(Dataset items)
*** Begin section ***

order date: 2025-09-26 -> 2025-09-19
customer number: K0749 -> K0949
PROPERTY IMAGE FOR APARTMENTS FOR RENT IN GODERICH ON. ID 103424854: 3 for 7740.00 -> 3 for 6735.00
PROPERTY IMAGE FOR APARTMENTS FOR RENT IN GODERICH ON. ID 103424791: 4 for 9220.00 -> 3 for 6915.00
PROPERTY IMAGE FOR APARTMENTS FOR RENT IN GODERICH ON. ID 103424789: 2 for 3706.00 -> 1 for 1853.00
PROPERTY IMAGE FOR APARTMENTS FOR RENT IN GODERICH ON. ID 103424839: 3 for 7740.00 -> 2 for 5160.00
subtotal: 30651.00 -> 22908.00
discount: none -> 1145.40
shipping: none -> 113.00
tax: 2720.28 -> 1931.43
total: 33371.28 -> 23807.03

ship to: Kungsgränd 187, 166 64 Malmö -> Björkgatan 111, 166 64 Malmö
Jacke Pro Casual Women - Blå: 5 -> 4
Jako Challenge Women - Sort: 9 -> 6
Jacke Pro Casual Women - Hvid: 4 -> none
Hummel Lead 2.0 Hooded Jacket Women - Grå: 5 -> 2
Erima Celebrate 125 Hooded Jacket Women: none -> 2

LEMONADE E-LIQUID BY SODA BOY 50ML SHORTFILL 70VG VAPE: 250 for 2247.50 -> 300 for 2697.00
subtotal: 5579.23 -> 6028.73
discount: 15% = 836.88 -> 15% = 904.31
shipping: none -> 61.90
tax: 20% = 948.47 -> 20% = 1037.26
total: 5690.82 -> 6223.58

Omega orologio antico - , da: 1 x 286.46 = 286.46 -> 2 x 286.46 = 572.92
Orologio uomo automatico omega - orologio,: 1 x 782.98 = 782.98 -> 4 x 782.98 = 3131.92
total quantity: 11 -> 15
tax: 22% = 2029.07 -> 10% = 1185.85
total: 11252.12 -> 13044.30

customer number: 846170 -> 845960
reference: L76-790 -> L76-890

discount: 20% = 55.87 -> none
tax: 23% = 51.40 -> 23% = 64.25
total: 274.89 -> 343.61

*** End section ***

### Directions for this task
Type out the entries once more, precisely.

### Completed task
order date: 2025-09-26 -> 2025-09-19
customer number: K0749 -> K0949
PROPERTY IMAGE FOR APARTMENTS FOR RENT IN GODERICH ON. ID 103424854: 3 for 7740.00 -> 3 for 6735.00
PROPERTY IMAGE FOR APARTMENTS FOR RENT IN GODERICH ON. ID 103424791: 4 for 9220.00 -> 3 for 6915.00
PROPERTY IMAGE FOR APARTMENTS FOR RENT IN GODERICH ON. ID 103424789: 2 for 3706.00 -> 1 for 1853.00
PROPERTY IMAGE FOR APARTMENTS FOR RENT IN GODERICH ON. ID 103424839: 3 for 7740.00 -> 2 for 5160.00
subtotal: 30651.00 -> 22908.00
discount: none -> 1145.40
shipping: none -> 113.00
tax: 2720.28 -> 1931.43
total: 33371.28 -> 23807.03

ship to: Kungsgränd 187, 166 64 Malmö -> Björkgatan 111, 166 64 Malmö
Jacke Pro Casual Women - Blå: 5 -> 4
Jako Challenge Women - Sort: 9 -> 6
Jacke Pro Casual Women - Hvid: 4 -> none
Hummel Lead 2.0 Hooded Jacket Women - Grå: 5 -> 2
Erima Celebrate 125 Hooded Jacket Women: none -> 2

LEMONADE E-LIQUID BY SODA BOY 50ML SHORTFILL 70VG VAPE: 250 for 2247.50 -> 300 for 2697.00
subtotal: 5579.23 -> 6028.73
discount: 15% = 836.88 -> 15% = 904.31
shipping: none -> 61.90
tax: 20% = 948.47 -> 20% = 1037.26
total: 5690.82 -> 6223.58

Omega orologio antico - , da: 1 x 286.46 = 286.46 -> 2 x 286.46 = 572.92
Orologio uomo automatico omega - orologio,: 1 x 782.98 = 782.98 -> 4 x 782.98 = 3131.92
total quantity: 11 -> 15
tax: 22% = 2029.07 -> 10% = 1185.85
total: 11252.12 -> 13044.30

customer number: 846170 -> 845960
reference: L76-790 -> L76-890

discount: 20% = 55.87 -> none
tax: 23% = 51.40 -> 23% = 64.25
total: 274.89 -> 343.61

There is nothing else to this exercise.